> AIM OF THE EXERCISE: Everything from the line containing "8. Add PHPDocs" through the final line of the records must be transcribed verbatim; nothing else belongs in the result.

> GIVEN DATA:
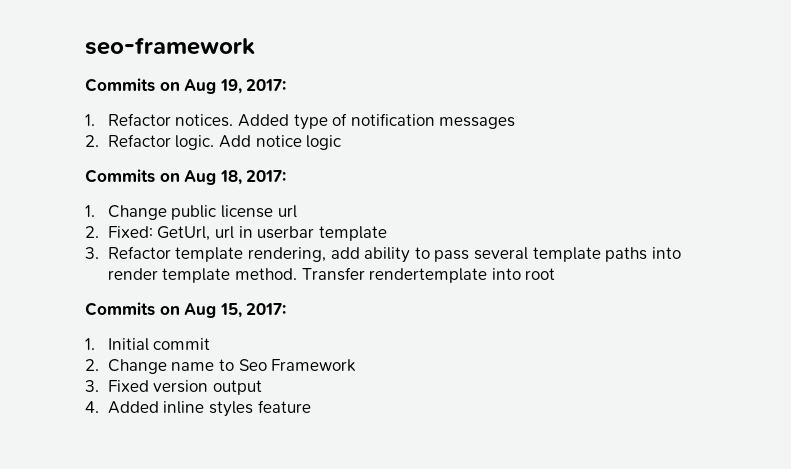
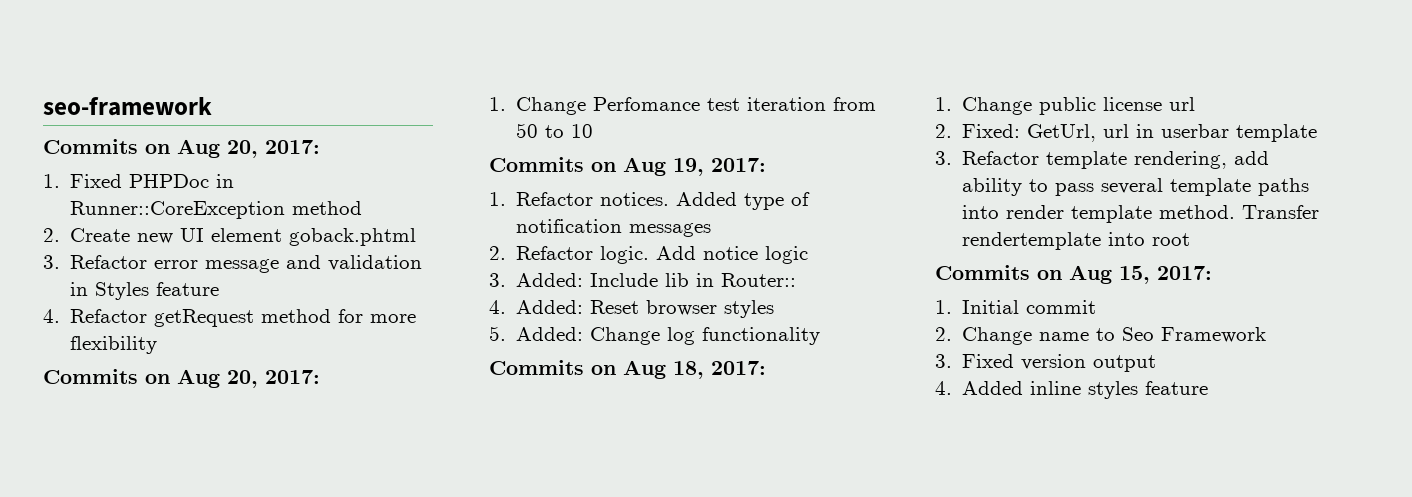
  seo-framework
+ Commits on Aug 20, 2017:
+ 1. Fixed PHPDoc in Runner::CoreException method
+ 2. Create new UI element goback.phtml
+ 3. Refactor error message and validation in Styles feature
+ 4. Refactor getRequest method for more flexibility
+ Commits on Aug 20, 2017:
+ 1. Change Perfomance test iteration from 50 to 10
+ 3. Added: Include lib in Router::
+ 4. Added: Reset browser styles
+ 5. Added: Change log functionality

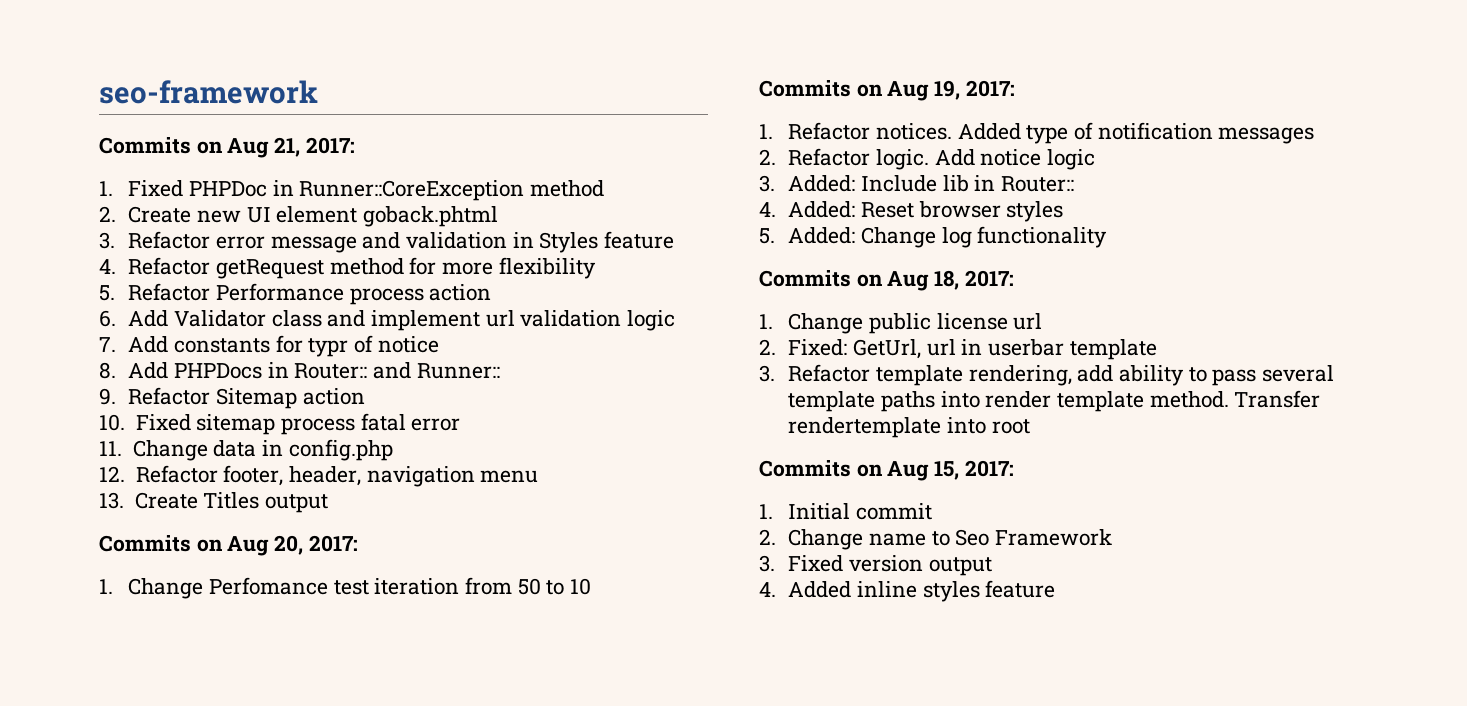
  seo-framework
- Commits on Aug 20, 2017:
+ Commits on Aug 21, 2017:
+ 5. Refactor Performance process action
+ 6. Add Validator class and implement url validation logic
+ 7. Add constants for typr of notice
+ 8. Add PHPDocs in Router:: and Runner::
+ 9. Refactor Sitemap action
+ 10. Fixed sitemap process fatal error
+ 11. Change data in config.php
+ 12. Refactor footer, header, navigation menu
+ 13. Create Titles output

> YOUR SOLUTION:
+ 8. Add PHPDocs in Router:: and Runner::
+ 9. Refactor Sitemap action
+ 10. Fixed sitemap process fatal error
+ 11. Change data in config.php
+ 12. Refactor footer, header, navigation menu
+ 13. Create Titles output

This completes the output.